European Parliament supports territorial integrity of Azerbaijan (UPDATE)

Politics Materials 11 June 2020 11:48 (UTC +04:00)
The support for Azerbaijan's territorial integrity was noted in a recent joint statement from the European Parliament

First version posted on 11:28

BAKU, Azerbaijan, June 11


The support for Azerbaijan's territorial integrity was noted in a recent joint statement from the European Parliament, Trend reports citing the statement.

The statement was made by the Marina Kaljurand (Delegation to the EU-Armenia Parliamentary Partnership Committee, the EU-Azerbaijan Parliamentary Cooperation Committee and the EU-Georgia Parliamentary Association Committee), rapporteur on the European Parliament (EP) on Azerbaijan Zhelena Zovko, rapporteur on Armenia Traian Basescu.
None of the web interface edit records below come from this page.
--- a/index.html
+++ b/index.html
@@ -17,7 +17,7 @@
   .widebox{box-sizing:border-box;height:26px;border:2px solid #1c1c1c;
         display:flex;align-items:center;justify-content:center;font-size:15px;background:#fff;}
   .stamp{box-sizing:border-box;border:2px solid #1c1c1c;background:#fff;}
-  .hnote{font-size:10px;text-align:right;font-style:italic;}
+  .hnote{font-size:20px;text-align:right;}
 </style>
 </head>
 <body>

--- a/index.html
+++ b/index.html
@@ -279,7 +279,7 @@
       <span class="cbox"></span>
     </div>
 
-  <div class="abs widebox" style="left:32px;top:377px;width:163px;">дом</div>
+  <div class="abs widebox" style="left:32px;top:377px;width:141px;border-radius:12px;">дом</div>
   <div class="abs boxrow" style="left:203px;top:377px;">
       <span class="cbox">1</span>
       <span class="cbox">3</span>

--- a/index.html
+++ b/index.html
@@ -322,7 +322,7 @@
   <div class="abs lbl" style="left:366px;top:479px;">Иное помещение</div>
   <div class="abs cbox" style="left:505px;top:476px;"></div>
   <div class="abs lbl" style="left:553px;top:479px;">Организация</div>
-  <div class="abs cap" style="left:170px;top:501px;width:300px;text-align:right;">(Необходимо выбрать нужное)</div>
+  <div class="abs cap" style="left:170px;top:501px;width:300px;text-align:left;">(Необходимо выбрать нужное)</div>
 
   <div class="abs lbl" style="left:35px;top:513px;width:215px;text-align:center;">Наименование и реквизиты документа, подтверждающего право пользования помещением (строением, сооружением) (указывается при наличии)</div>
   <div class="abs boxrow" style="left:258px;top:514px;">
This is the first ever joint document, adopted by the EP officials on illegal activities in the occupied Azerbaijani territories.

This statement was adopted in connection with the future construction of a road that will directly connect Armenia and Nagorno-Karabakh (Azerbaijani region currently under occupation by Armenia), as part of the project that was announced in 2019.

According to the statement, the decision on building this road was made without the consent of the competent authorities of Azerbaijan, which is a violation of international law.

“... this can symbolically consolidate the illegal occupation of Nagorno-Karabakh and its surrounding territories. Therefore, we consider this initiative reprehensible, because it does not contribute to the creation of conditions conducive to trust, peace and reconciliation,” the statement said.

The applicants reaffirm their continued support for the efforts of the OSCE Minsk Group co-chairs and their 2009 Basic Principles.

“In order for this mediation to have a chance of success, we urge the authorities of Armenia and Azerbaijan to conscientiously take their obligations in negotiations on a peaceful settlement of the conflict within the internationally recognized borders of Azerbaijan,” the statement said.

The conflict between the two South Caucasus countries began in 1988 when Armenia made territorial claims against Azerbaijan. As a result of the ensuing war, Armenian armed forces occupied 20 percent of Azerbaijan, including the Nagorno-Karabakh region and seven surrounding districts.

The 1994 ceasefire agreement was followed by peace negotiations. Armenia has not yet implemented four UN Security Council resolutions on the withdrawal of its armed forces from Nagorno Karabakh and the surrounding districts.